» Brief: Retype exactly, and only, the lines from the one that contains "[166,219,539,235] [44,244,276,260] Today's" through the final line of the entries.

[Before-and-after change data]
★ ★ ★
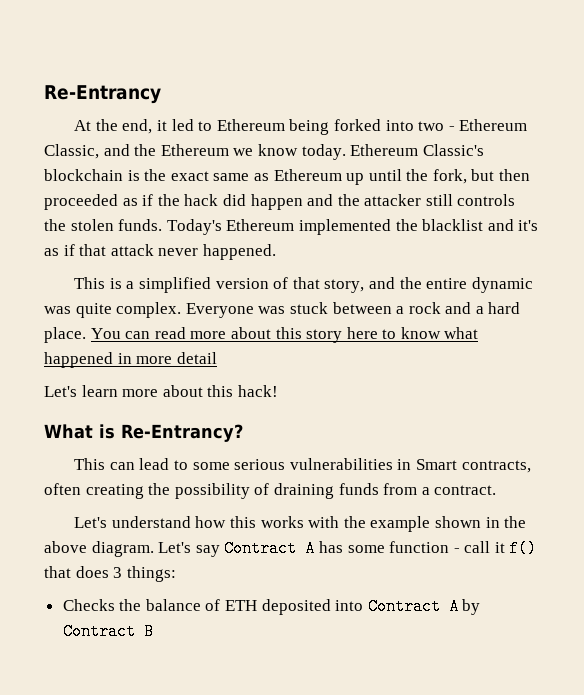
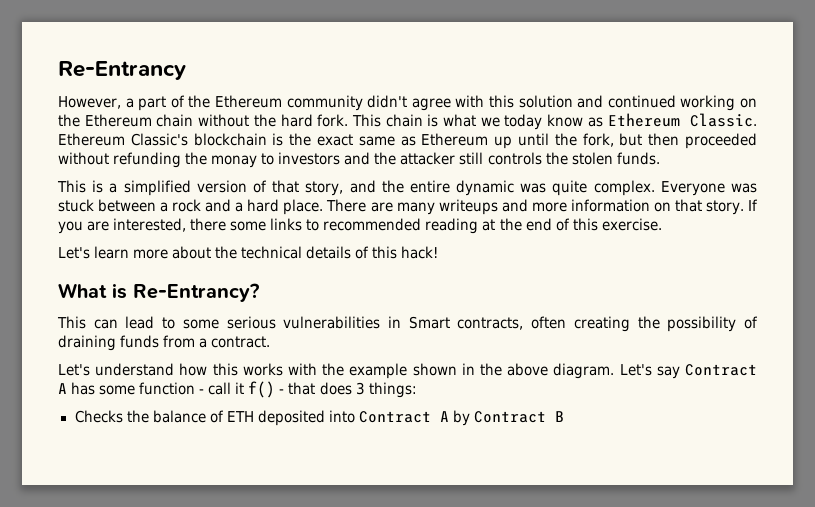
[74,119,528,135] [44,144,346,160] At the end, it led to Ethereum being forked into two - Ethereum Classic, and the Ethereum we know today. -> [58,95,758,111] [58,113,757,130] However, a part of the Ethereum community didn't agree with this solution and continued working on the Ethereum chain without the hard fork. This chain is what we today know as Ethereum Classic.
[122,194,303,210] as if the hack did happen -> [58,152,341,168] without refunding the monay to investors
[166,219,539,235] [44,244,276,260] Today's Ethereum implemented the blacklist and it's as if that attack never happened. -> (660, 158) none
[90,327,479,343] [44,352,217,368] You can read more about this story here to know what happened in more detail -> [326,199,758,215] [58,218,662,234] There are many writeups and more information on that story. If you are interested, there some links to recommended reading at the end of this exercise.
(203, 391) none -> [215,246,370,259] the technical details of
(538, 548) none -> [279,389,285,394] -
★ ★ ★
» Solution for this problem:
[166,219,539,235] [44,244,276,260] Today's Ethereum implemented the blacklist and it's as if that attack never happened. -> (660, 158) none
[90,327,479,343] [44,352,217,368] You can read more about this story here to know what happened in more detail -> [326,199,758,215] [58,218,662,234] There are many writeups and more information on that story. If you are interested, there some links to recommended reading at the end of this exercise.
(203, 391) none -> [215,246,370,259] the technical details of
(538, 548) none -> [279,389,285,394] -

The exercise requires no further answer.